If the employee has already spent the total amount in the account, he is not required to pay off the balance not yet contributed through payroll deduction. That's an advantage for employees but not for their employers. On the other hand, employees lose any unspent money in the FSA accounts unless there are legitimate medical expenses incurred before they leave. The losses and gains usually balance each other out, said Dietel, but any funds the employer keeps must be used for plan administration and not for other purposes.
How can I appeal if an expense has been denied?

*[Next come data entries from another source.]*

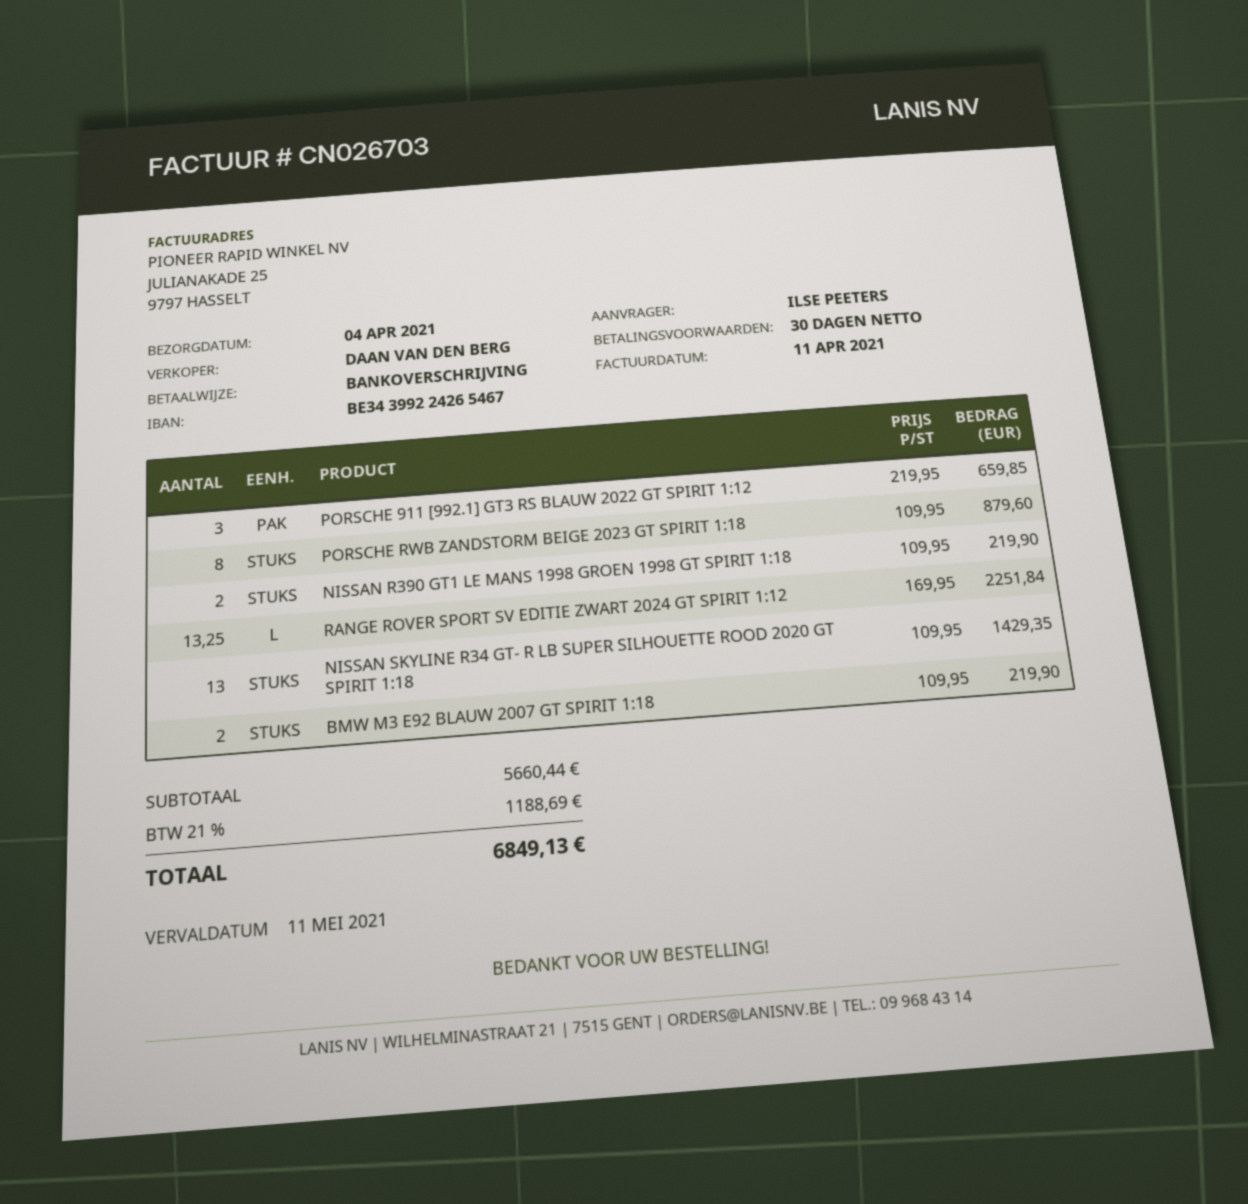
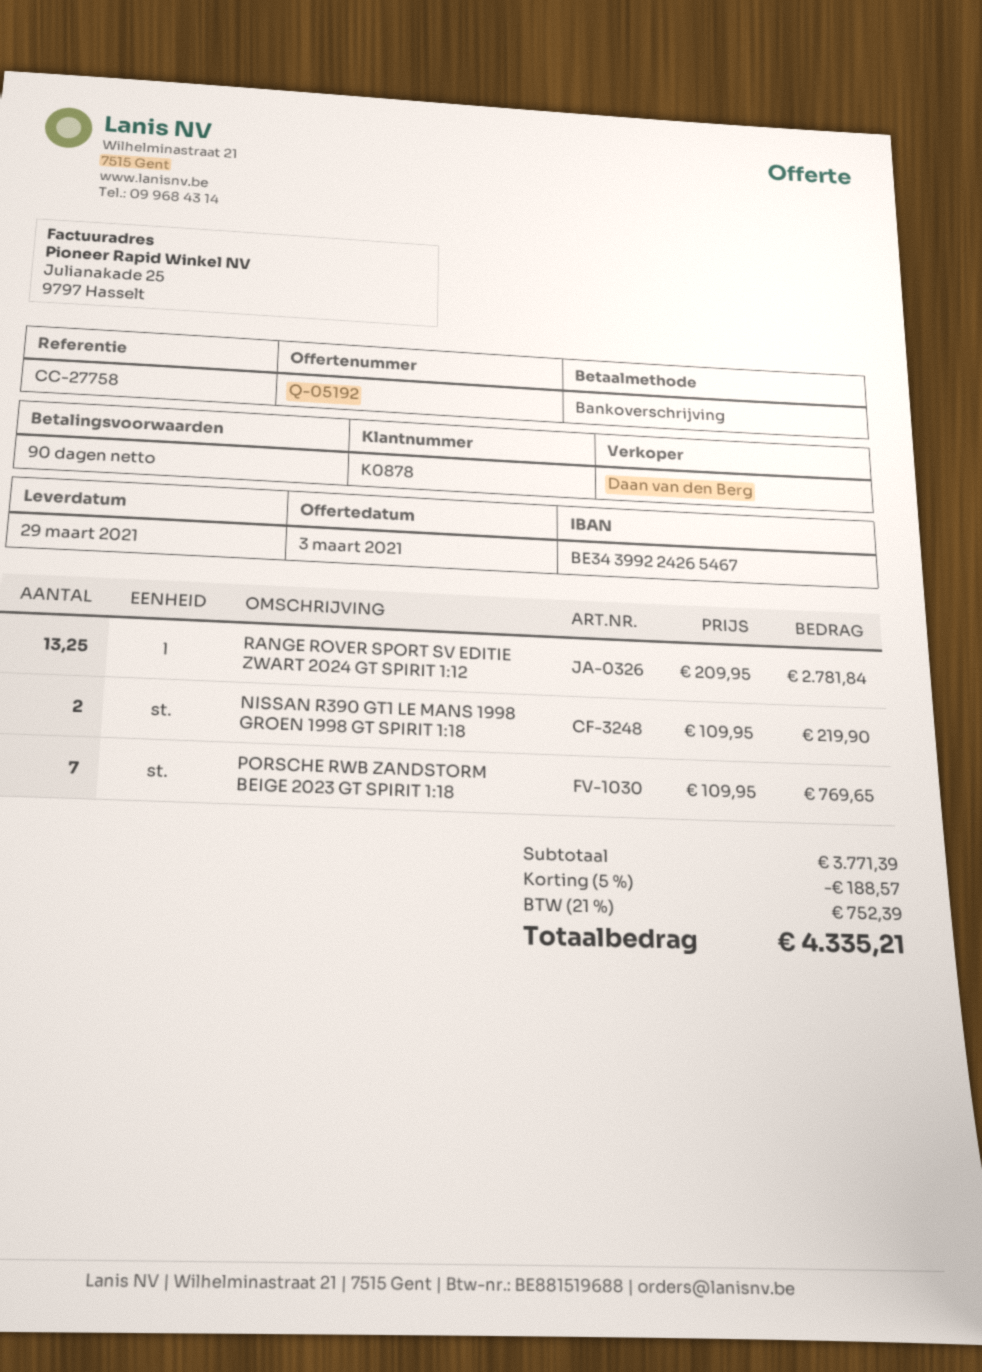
delivery date: 2021-04-04 -> 2021-03-29
payment terms: 30 days -> 90 days
PORSCHE 911 [992.1] GT3 RS BLAUW 2022 GT SPIRIT 1:12: 3 x 219.95 = 659.85 -> none
PORSCHE RWB ZANDSTORM BEIGE 2023 GT SPIRIT 1:18: 8 x 109.95 = 879.60 -> 7 x 109.95 = 769.65
RANGE ROVER SPORT SV EDITIE ZWART 2024 GT SPIRIT 1:12: 13.25 x 169.95 = 2251.84 -> 13.25 x 209.95 = 2781.84
NISSAN SKYLINE R34 GT- R LB SUPER SILHOUETTE ROOD 2020 GT SPIRIT 1:18: 13 x 109.95 = 1429.35 -> none
BMW M3 E92 BLAUW 2007 GT SPIRIT 1:18: 2 x 109.95 = 219.90 -> none
subtotal: 5660.44 -> 3771.39
discount: none -> 5% = 188.57
tax: 21% = 1188.69 -> 21% = 752.39
total: 6849.13 -> 4335.21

First, note why the claim was denied. Most expenses are denied because they're ineligible or because they exceed the patient's FSA balance, said Dietel. Last year many over-the-counter drugs such as headache remedies and allergy medications, which were once eligible expenses, were rejected. Those expenses now require a doctor's prescription. Unless the item is being used to treat an illness or condition, it's not eligible. Denied claims can be appealed to the third-party administrator where the claim was originally sent. Check your employer's summary plan description for guidelines on appeals.
How can people keep better track of the paperwork and receipts for FSAs?
Keep all receipts and required forms in one folder or envelope. Include the administrator's phone number and website and a list of eligible and ineligible expenses, said Shelman. File for reimbursement as soon as possible. That cuts down on lost receipts and forgotten expenditures. Other ways to avoid problems include taking advantage of automated features, such as automatic claim submissions or debit cards.
What changes are happening?
In 2013, the maximum spending amount will be $2,500. (The current limit is usually between $2,500 and $5,000, depending on the employer.) Paulsen has introduced legislation to repeal recent changes (implemented under the Affordable Care Act) that require a doctor's note to cover over-the-counter drugs and the $2,500 limit in 2013. Paulsen also supports legislation allowing FSA participants to roll over any unused money into the following year instead of forfeiting it.